(Exercise materials begins)

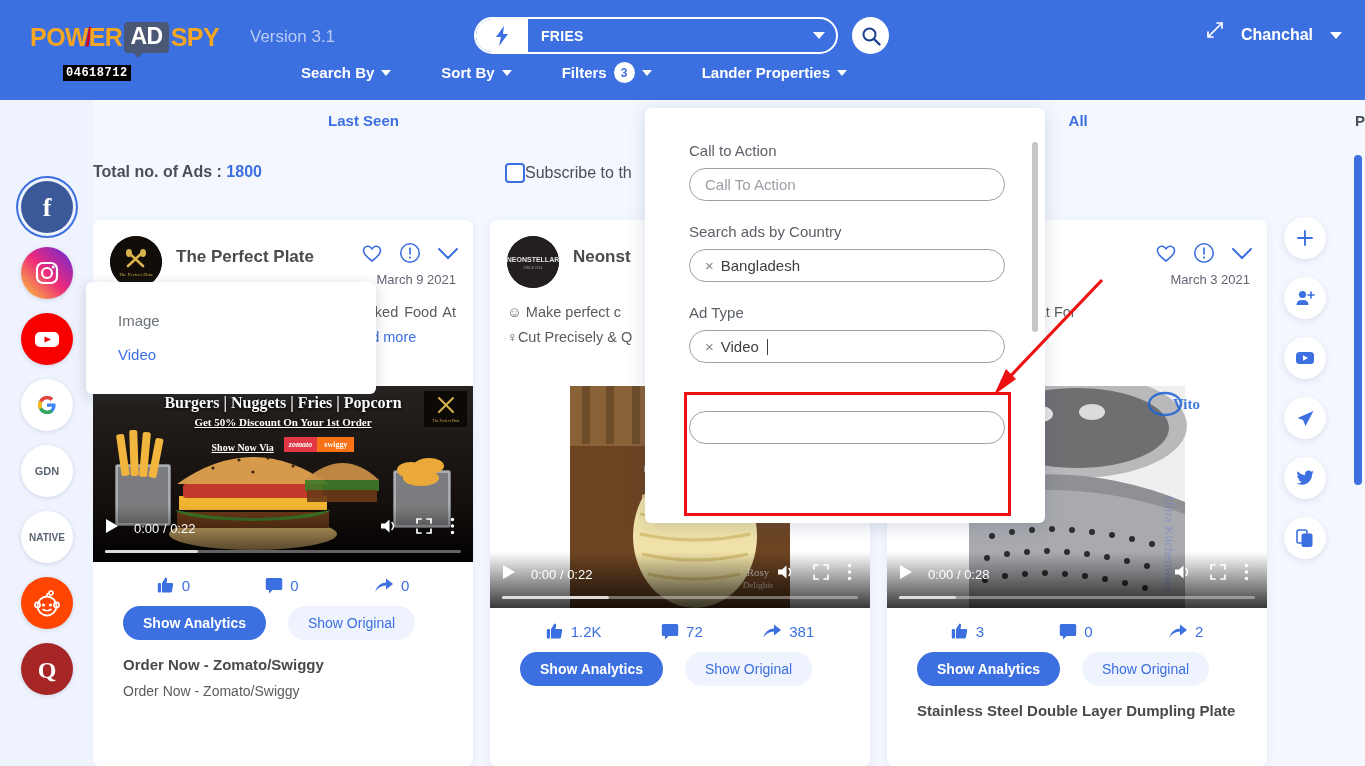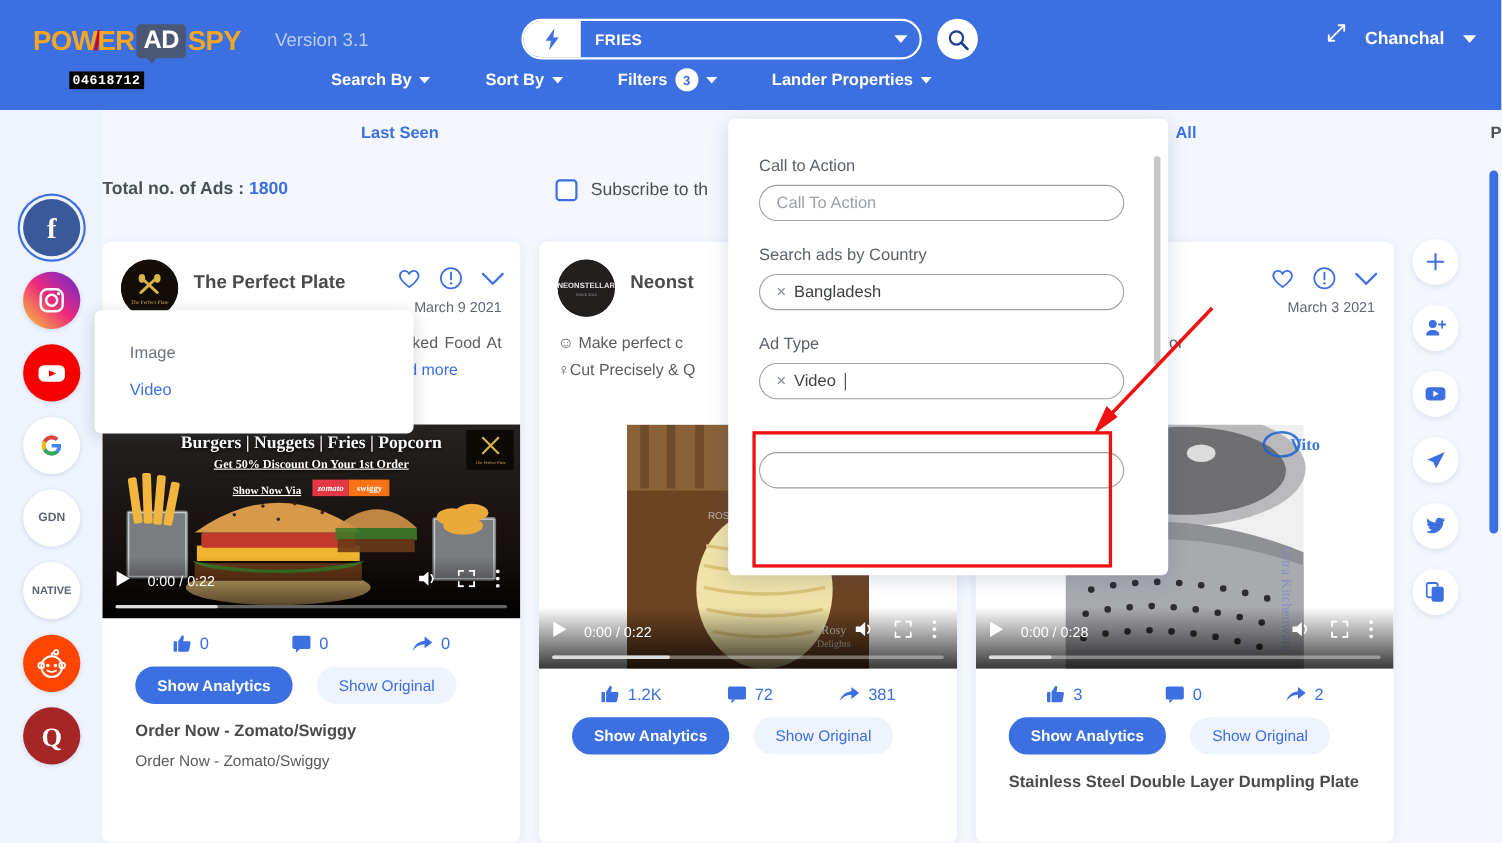--- a/index.html
+++ b/index.html
@@ -99,21 +99,21 @@
   }
   .sortrow .blue { color: #3c6fe0; cursor: pointer; }
 
   .totalrow {
     position: absolute; top: 163px; left: 93px;
     font-size: 16px; font-weight: bold; color: #495057; z-index: 5;
   }
   .totalrow .blue { color: #3c6fe0; }
   .subscribe {
     position: absolute; top: 163px; left: 505px;
-    display: flex; align-items: center; gap: 12px; z-index: 5;
+    display: flex; align-items: center; z-index: 5;
   }
   .checkbox {
     width: 20px; height: 20px; border: 2px solid #3c6fe0; border-radius: 4px;
     background: #fff; cursor: pointer;
   }
   .subscribe span { font-size: 16px; color: #4a5056; }
 
   
   .leftrail {
     position: absolute; left: 0; top: 100px; width: 93px; height: 666px;
@@ -238,24 +238,24 @@
     font-family: "Liberation Sans", sans-serif;
   }
   .card-title {
     padding: 16px 30px 0 30px; font-size: 15px; font-weight: bold; color: #4a4a4a;
   }
   .card-sub { padding: 10px 30px 16px 30px; font-size: 14px; color: #5b5b5b; }
   .hl { background: #ccdcf8; padding: 1px 3px; border-radius: 2px; }
 
   
   .filterpanel {
-    position: absolute; left: 662px; top: 108px; width: 400px; height: 415px;
+    position: absolute; left: 645px; top: 108px; width: 400px; height: 415px;
     background: #fff; border-radius: 6px;
     box-shadow: 0 4px 18px rgba(50,70,120,0.18);
-    z-index: 50; padding: 34px 40px 0 28px;
+    z-index: 50; padding: 34px 40px 0 44px;
   }
   .fgroup { margin-bottom: 22px; }
   .flabel { font-size: 15px; color: #5b6168; margin-bottom: 9px; }
   .finput {
     height: 33px; border: 1px solid #9aa0a6; border-radius: 17px;
     display: flex; align-items: center; padding: 0 15px;
     font-size: 15px; color: #3d4043; background: #fff;
   }
   .finput.placeholder { color: #9aa0a6; }
   .tag-x { color: #80868b; margin-right: 7px; font-size: 15px; cursor: pointer; }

(Exercise materials ends)

* [Required action]:
Please set the records down again exactly as written. The pictures should not be included.

* [Response to this task]:
--- a/index.html
+++ b/index.html
@@ -99,21 +99,21 @@
   }
   .sortrow .blue { color: #3c6fe0; cursor: pointer; }
 
   .totalrow {
     position: absolute; top: 163px; left: 93px;
     font-size: 16px; font-weight: bold; color: #495057; z-index: 5;
   }
   .totalrow .blue { color: #3c6fe0; }
   .subscribe {
     position: absolute; top: 163px; left: 505px;
-    display: flex; align-items: center; gap: 12px; z-index: 5;
+    display: flex; align-items: center; z-index: 5;
   }
   .checkbox {
     width: 20px; height: 20px; border: 2px solid #3c6fe0; border-radius: 4px;
     background: #fff; cursor: pointer;
   }
   .subscribe span { font-size: 16px; color: #4a5056; }
 
   
   .leftrail {
     position: absolute; left: 0; top: 100px; width: 93px; height: 666px;
@@ -238,24 +238,24 @@
     font-family: "Liberation Sans", sans-serif;
   }
   .card-title {
     padding: 16px 30px 0 30px; font-size: 15px; font-weight: bold; color: #4a4a4a;
   }
   .card-sub { padding: 10px 30px 16px 30px; font-size: 14px; color: #5b5b5b; }
   .hl { background: #ccdcf8; padding: 1px 3px; border-radius: 2px; }
 
   
   .filterpanel {
-    position: absolute; left: 662px; top: 108px; width: 400px; height: 415px;
+    position: absolute; left: 645px; top: 108px; width: 400px; height: 415px;
     background: #fff; border-radius: 6px;
     box-shadow: 0 4px 18px rgba(50,70,120,0.18);
-    z-index: 50; padding: 34px 40px 0 28px;
+    z-index: 50; padding: 34px 40px 0 44px;
   }
   .fgroup { margin-bottom: 22px; }
   .flabel { font-size: 15px; color: #5b6168; margin-bottom: 9px; }
   .finput {
     height: 33px; border: 1px solid #9aa0a6; border-radius: 17px;
     display: flex; align-items: center; padding: 0 15px;
     font-size: 15px; color: #3d4043; background: #fff;
   }
   .finput.placeholder { color: #9aa0a6; }
   .tag-x { color: #80868b; margin-right: 7px; font-size: 15px; cursor: pointer; }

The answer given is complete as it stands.